(Collection entries)
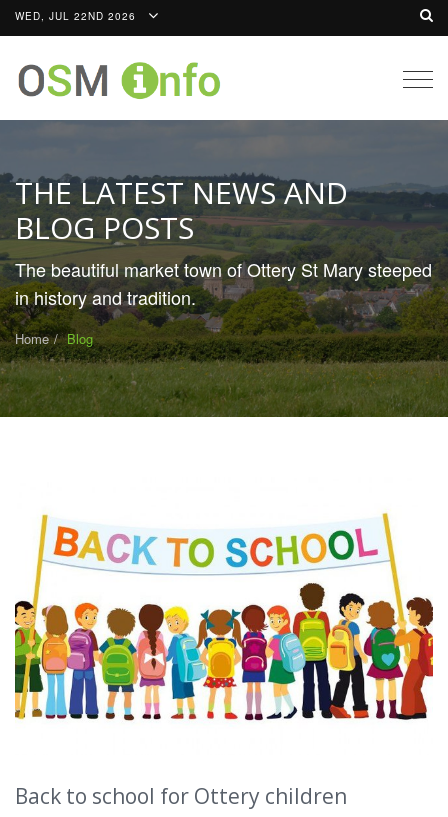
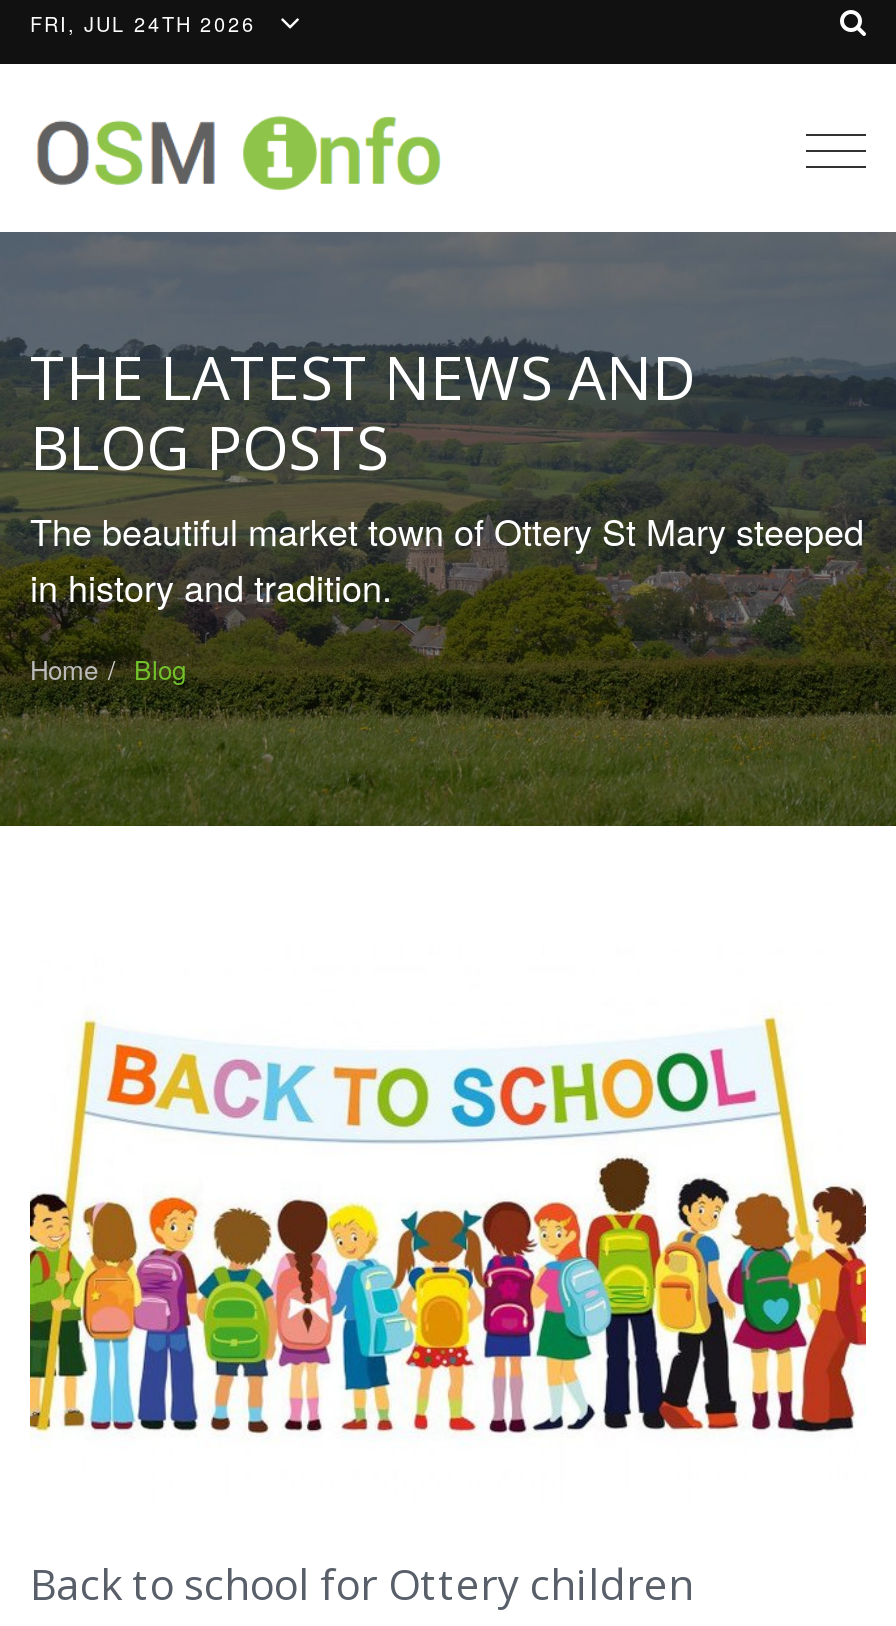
- WED, JUL 22ND 2026
+ FRI, JUL 24TH 2026
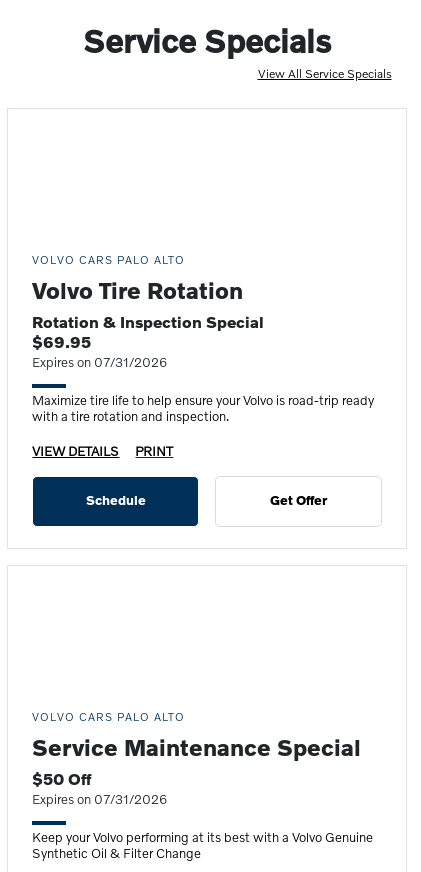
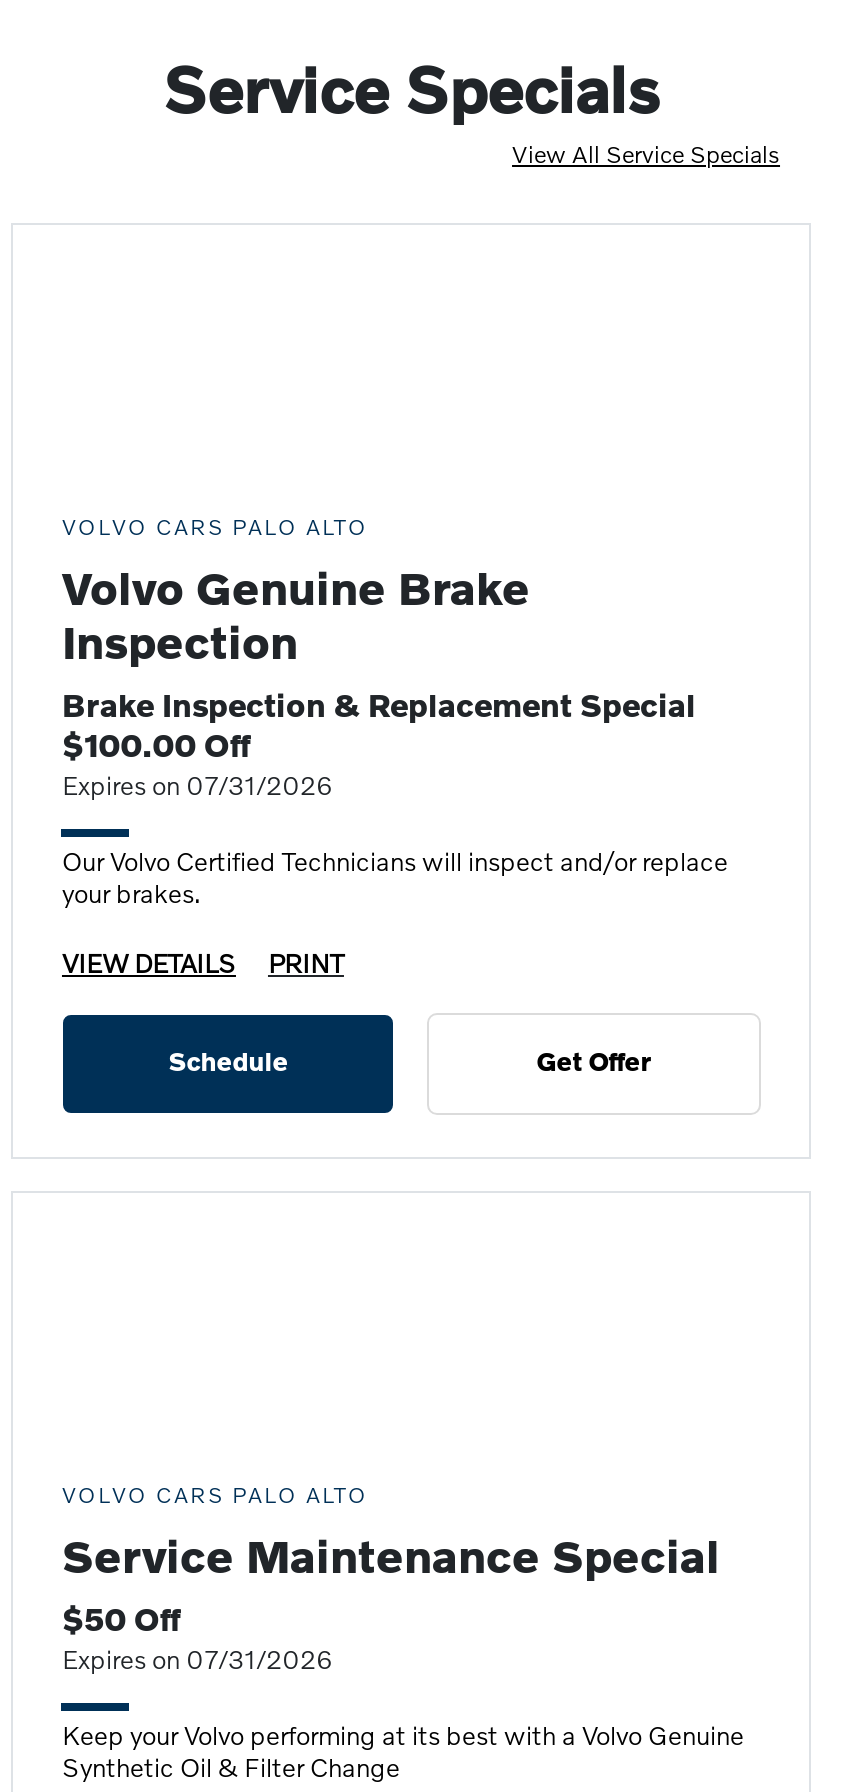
- Volvo Tire Rotation
- Rotation & Inspection Special
- $69.95
+ Volvo Genuine Brake
+ Inspection
+ Brake Inspection & Replacement Special
+ $100.00 Off

- Maximize tire life to help ensure your Volvo is road-trip ready
- with a tire rotation and inspection.
+ Our Volvo Certified Technicians will inspect and/or replace
+ your brakes.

## PROMPT
Copy, without any change, the lines from the one that contains "- with a tire rotation and inspection." to the final line of the entries above.

## COMPLETED TASK
- with a tire rotation and inspection.
+ Our Volvo Certified Technicians will inspect and/or replace
+ your brakes.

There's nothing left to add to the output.